Александр Дюма - Королева Марго
— Охраняйте дверь, — распорядился Генрих, — и не впускайте никого.
Нансе поклонился и вышел.
Генрих снова перенес взгляд на лежавшее перед ним безжизненное тело, которое могло бы показаться трупом, если бы слабое дыхание не шевелило едва заметно полоску кровавой пены, окаймлявшей его губы.
Генрих долго смотрел на Карла, потом, говоря с самим собой, сказал:
— Вот решительная минута: царство или жизнь?
В это мгновение гобелен за альковом чуть приподнялся, из-за него показалось бледное лицо, и среди мертвой тишины, царившей в королевской опочивальне, прозвучал голос:
— Жизнь!
— Рене! — воскликнул Генрих.
— Да, сир.
— Значит, твое предсказание — ложь; я не буду королем? — спросил Генрих.

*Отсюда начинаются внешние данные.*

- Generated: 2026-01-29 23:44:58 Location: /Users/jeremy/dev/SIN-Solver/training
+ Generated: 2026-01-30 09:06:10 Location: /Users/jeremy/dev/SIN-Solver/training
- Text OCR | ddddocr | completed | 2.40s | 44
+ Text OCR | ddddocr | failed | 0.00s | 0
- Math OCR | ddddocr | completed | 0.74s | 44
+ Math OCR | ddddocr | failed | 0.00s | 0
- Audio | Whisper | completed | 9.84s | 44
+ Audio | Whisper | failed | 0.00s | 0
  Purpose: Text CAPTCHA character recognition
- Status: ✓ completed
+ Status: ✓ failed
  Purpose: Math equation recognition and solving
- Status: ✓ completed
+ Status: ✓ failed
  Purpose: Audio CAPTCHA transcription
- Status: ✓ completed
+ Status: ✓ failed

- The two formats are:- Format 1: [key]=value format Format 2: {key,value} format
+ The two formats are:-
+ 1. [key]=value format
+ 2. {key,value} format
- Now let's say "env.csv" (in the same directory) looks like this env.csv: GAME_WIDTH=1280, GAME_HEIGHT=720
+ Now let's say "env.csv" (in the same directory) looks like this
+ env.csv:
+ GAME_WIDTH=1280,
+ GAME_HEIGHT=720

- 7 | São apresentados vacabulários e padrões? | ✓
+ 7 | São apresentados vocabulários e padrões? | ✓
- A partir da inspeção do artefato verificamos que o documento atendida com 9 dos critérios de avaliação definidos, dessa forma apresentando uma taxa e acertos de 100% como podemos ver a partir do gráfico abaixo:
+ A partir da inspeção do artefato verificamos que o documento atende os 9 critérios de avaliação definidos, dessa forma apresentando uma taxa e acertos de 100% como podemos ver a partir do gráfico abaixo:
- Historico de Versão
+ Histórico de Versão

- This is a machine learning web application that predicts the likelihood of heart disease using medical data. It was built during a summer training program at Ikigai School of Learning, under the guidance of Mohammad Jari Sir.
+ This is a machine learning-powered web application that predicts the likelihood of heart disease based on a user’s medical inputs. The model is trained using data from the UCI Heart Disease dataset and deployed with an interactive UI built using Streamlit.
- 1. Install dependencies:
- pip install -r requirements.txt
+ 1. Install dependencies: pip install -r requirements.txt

— Будете, сир, но ваше время еще не приспело.
— Почем ты знаешь? Говори, я хочу знать, можно ли тебе верить?
— Нагнитесь.
Король Наваррский нагнулся над телом Карла. Рене нагнулся тоже. Их разделяла лишь кровать, но и это расстояние теперь уменьшилось благодаря их движению друг к другу. Между ними лежало безгласное и недвижимое тело умирающего короля.
— Слушайте! — сказал Рене. — Меня здесь поместила королева-мать, чтобы вас убить, но я предпочитаю служить вам, так как верю вашему гороскопу; оказывая вам услугу тем, что я сделаю для вас сию минуту, я спасу и свое тело, и свою душу.
— А не по приказанию ли той же королевы-матери ты это говоришь? — спросил Генрих, обуреваемый сомнениями и недобрыми предчувствиями.
— Нет, — ответил Рене. — Выслушайте одну тайну.
Он наклонился еще больше. Генрих сделал то же самое, так что их головы почти соприкасались.
Разговор двух мужчин, склонившихся над умирающим королем, приобретал характер настолько жуткий, что у суеверного флорентийца зашевелились волосы на голове, а на лице у Генриха выступили крупные капли пота.
— Выслушайте, — продолжал Рене, — выслушайте тайну, известную только мне. Я вам ее открою, если вы поклянетесь простить мне смерть вашей матери.
— Я уже обещал простить, — ответил Генрих, и лицо его омрачилось.
— Обещали, но не клялись, — сказал Рене, отшатнувшись от Генриха.
— Клянусь, — ответил Генрих, протягивая правую руку над головой Карла.
— Польский король уже едет, — торопливо проговорил Рене.
— Нет, — сказал Генрих, — король Карл задержал гонца.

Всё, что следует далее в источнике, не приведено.